(Data entries)
----
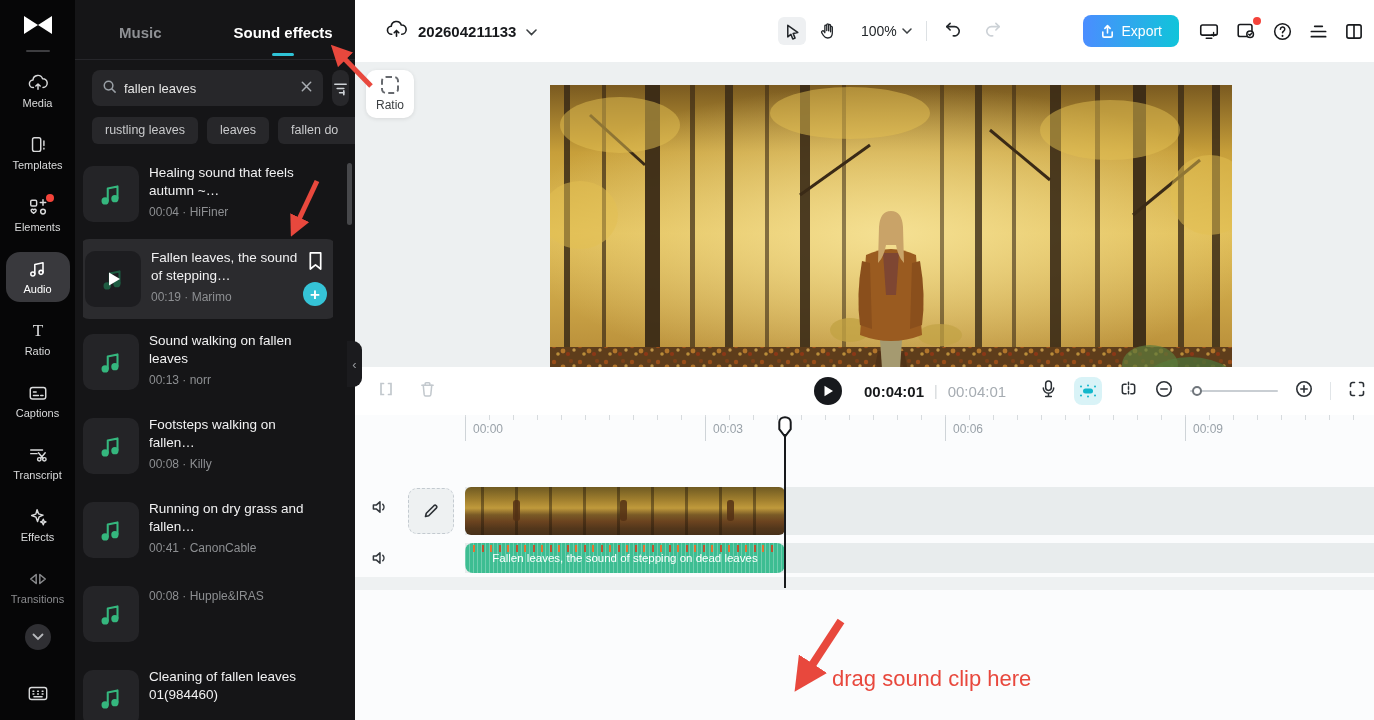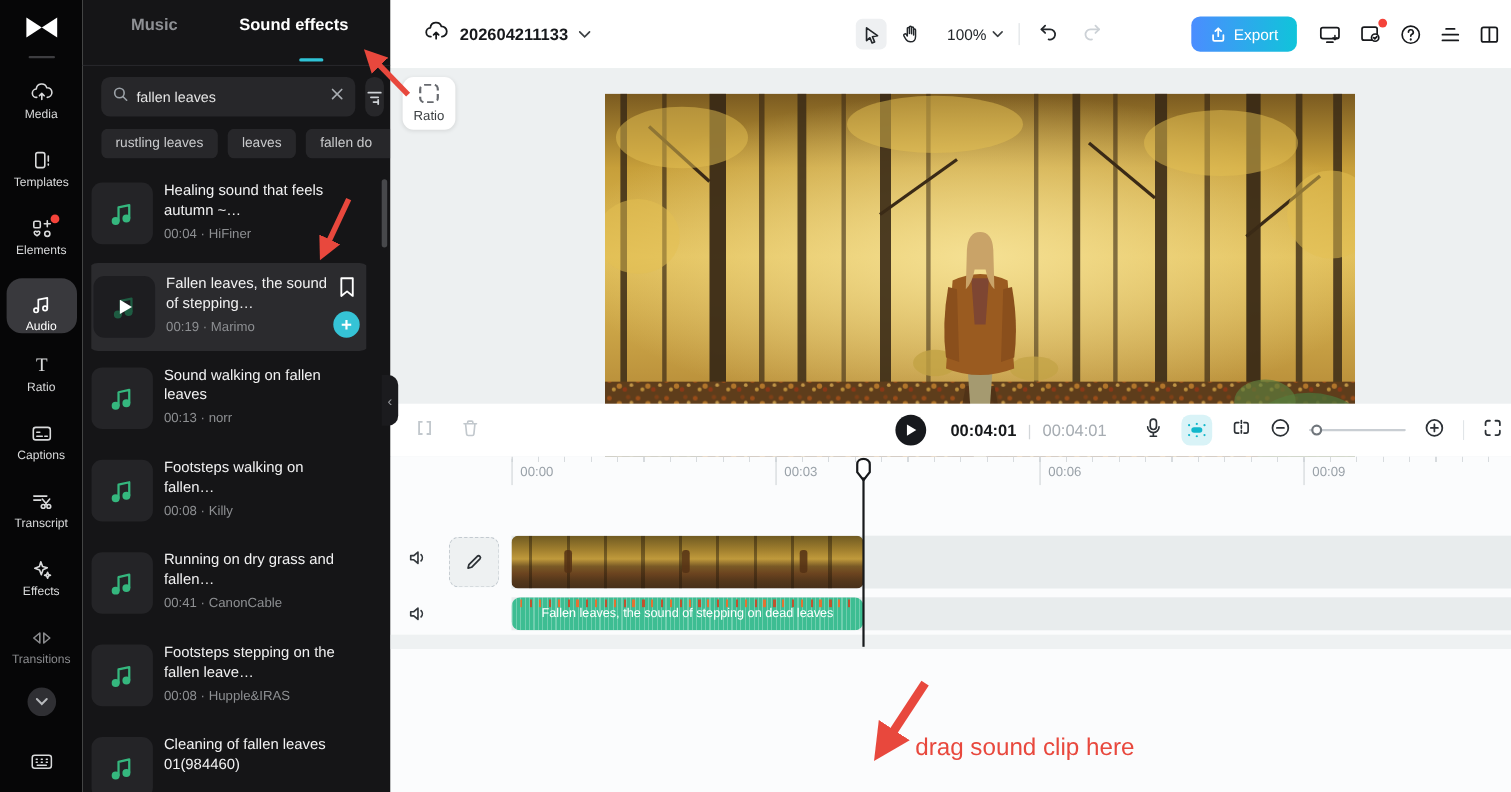--- a/index.html
+++ b/index.html
@@ -8,29 +8,29 @@
   .app { position:relative; width:1374px; height:720px; display:flex; overflow:hidden; }
 
   
   .rail { width:75px; background:#060607; display:flex; flex-direction:column; align-items:center;
           padding-top:12px; z-index:3; flex:0 0 75px; }
   .logo { margin-bottom:8px; }
   .rail-divider { width:24px; height:2px; background:#3d3d40; border-radius:1px; margin-bottom:14px; }
   .nav-item { width:64px; height:50px; margin-bottom:12px; display:flex; flex-direction:column;
               align-items:center; justify-content:center; gap:4px; color:#d9dadb; font-size:11px; cursor:default; }
   .nav-item svg { display:block; }
-  .nav-item.active { background:#39393d; border-radius:14px; color:#fff;justify-content:flex-end; }
+  .nav-item.active { background:#39393d; border-radius:14px; color:#fff; }
   .nav-item.dimmed { color:#8a8b8e; }
   .more-circle { width:26px; height:26px; border-radius:50%; background:#2f2f33; color:#b8babd;
                  display:flex; align-items:center; justify-content:center; margin-bottom:8px; }
   .rail-bottom { margin-top:auto; margin-bottom:14px; color:#d9dadb; }
 
   
   .panel { width:280px; flex:0 0 280px; background:#151517; position:relative; overflow:hidden; }
-  .tabs { position:absolute; top:14px; left:44px; display:flex; gap:56px;justify-content:flex-end; }
+  .tabs { position:absolute; top:24px; left:44px; display:flex; gap:72px;justify-content:flex-end; }
   .tab { font-size:15px; font-weight:bold; color:#8e9094; }
   .tab.active { color:#ffffff; }
   .tab-underline { position:absolute; top:53px; left:197px; width:22px; height:3px; border-radius:2px; background:#2fc3d6; }
   .tabs-divider { position:absolute; top:59px; left:0; right:0; height:1px; background:#26262a; }
 
   .search-row { position:absolute; top:70px; left:17px; right:16px; display:flex; gap:9px; }
   .search-box { flex:1; height:36px; background:#27272a; border-radius:8px; display:flex; align-items:center; padding:0 10px; }
   .search-input { flex:1; background:transparent; border:none; outline:none; color:#e5e5e5; font-size:13px;
                   font-family:"Liberation Sans",sans-serif; margin-left:7px; min-width:0; }
   .filter-btn { width:36px; height:36px; background:#27272a; border-radius:8px; display:flex; align-items:center; justify-content:center; }
@@ -384,21 +384,20 @@
 
       <div class="sound-item">
         <div class="tile">
           <svg width="26" height="26" viewBox="0 0 24 24" fill="none" stroke="#35b77e" stroke-width="1.9" stroke-linecap="round" stroke-linejoin="round">
               <path d="M9 18.3V7l9-2v10.8"></path>
               <circle cx="6.6" cy="18.4" r="2.4" fill="#35b77e"></circle>
               <circle cx="15.6" cy="16.3" r="2.4" fill="#35b77e"></circle>
             </svg>
         </div>
         <div class="s-body">
-          <div class="s-title">Footsteps stepping on the fallen leave…</div>
           <div class="s-meta">00:08 · Hupple&amp;IRAS</div>
         </div>
       </div>
 
       <div class="sound-item">
         <div class="tile">
           <svg width="26" height="26" viewBox="0 0 24 24" fill="none" stroke="#35b77e" stroke-width="1.9" stroke-linecap="round" stroke-linejoin="round">
               <path d="M9 18.3V7l9-2v10.8"></path>
               <circle cx="6.6" cy="18.4" r="2.4" fill="#35b77e"></circle>
               <circle cx="15.6" cy="16.3" r="2.4" fill="#35b77e"></circle>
----
Repeat each entry precisely as it appears. Leave the pictures out.

## ANSWER SPACE
--- a/index.html
+++ b/index.html
@@ -8,29 +8,29 @@
   .app { position:relative; width:1374px; height:720px; display:flex; overflow:hidden; }
 
   
   .rail { width:75px; background:#060607; display:flex; flex-direction:column; align-items:center;
           padding-top:12px; z-index:3; flex:0 0 75px; }
   .logo { margin-bottom:8px; }
   .rail-divider { width:24px; height:2px; background:#3d3d40; border-radius:1px; margin-bottom:14px; }
   .nav-item { width:64px; height:50px; margin-bottom:12px; display:flex; flex-direction:column;
               align-items:center; justify-content:center; gap:4px; color:#d9dadb; font-size:11px; cursor:default; }
   .nav-item svg { display:block; }
-  .nav-item.active { background:#39393d; border-radius:14px; color:#fff;justify-content:flex-end; }
+  .nav-item.active { background:#39393d; border-radius:14px; color:#fff; }
   .nav-item.dimmed { color:#8a8b8e; }
   .more-circle { width:26px; height:26px; border-radius:50%; background:#2f2f33; color:#b8babd;
                  display:flex; align-items:center; justify-content:center; margin-bottom:8px; }
   .rail-bottom { margin-top:auto; margin-bottom:14px; color:#d9dadb; }
 
   
   .panel { width:280px; flex:0 0 280px; background:#151517; position:relative; overflow:hidden; }
-  .tabs { position:absolute; top:14px; left:44px; display:flex; gap:56px;justify-content:flex-end; }
+  .tabs { position:absolute; top:24px; left:44px; display:flex; gap:72px;justify-content:flex-end; }
   .tab { font-size:15px; font-weight:bold; color:#8e9094; }
   .tab.active { color:#ffffff; }
   .tab-underline { position:absolute; top:53px; left:197px; width:22px; height:3px; border-radius:2px; background:#2fc3d6; }
   .tabs-divider { position:absolute; top:59px; left:0; right:0; height:1px; background:#26262a; }
 
   .search-row { position:absolute; top:70px; left:17px; right:16px; display:flex; gap:9px; }
   .search-box { flex:1; height:36px; background:#27272a; border-radius:8px; display:flex; align-items:center; padding:0 10px; }
   .search-input { flex:1; background:transparent; border:none; outline:none; color:#e5e5e5; font-size:13px;
                   font-family:"Liberation Sans",sans-serif; margin-left:7px; min-width:0; }
   .filter-btn { width:36px; height:36px; background:#27272a; border-radius:8px; display:flex; align-items:center; justify-content:center; }
@@ -384,21 +384,20 @@
 
       <div class="sound-item">
         <div class="tile">
           <svg width="26" height="26" viewBox="0 0 24 24" fill="none" stroke="#35b77e" stroke-width="1.9" stroke-linecap="round" stroke-linejoin="round">
               <path d="M9 18.3V7l9-2v10.8"></path>
               <circle cx="6.6" cy="18.4" r="2.4" fill="#35b77e"></circle>
               <circle cx="15.6" cy="16.3" r="2.4" fill="#35b77e"></circle>
             </svg>
         </div>
         <div class="s-body">
-          <div class="s-title">Footsteps stepping on the fallen leave…</div>
           <div class="s-meta">00:08 · Hupple&amp;IRAS</div>
         </div>
       </div>
 
       <div class="sound-item">
         <div class="tile">
           <svg width="26" height="26" viewBox="0 0 24 24" fill="none" stroke="#35b77e" stroke-width="1.9" stroke-linecap="round" stroke-linejoin="round">
               <path d="M9 18.3V7l9-2v10.8"></path>
               <circle cx="6.6" cy="18.4" r="2.4" fill="#35b77e"></circle>
               <circle cx="15.6" cy="16.3" r="2.4" fill="#35b77e"></circle>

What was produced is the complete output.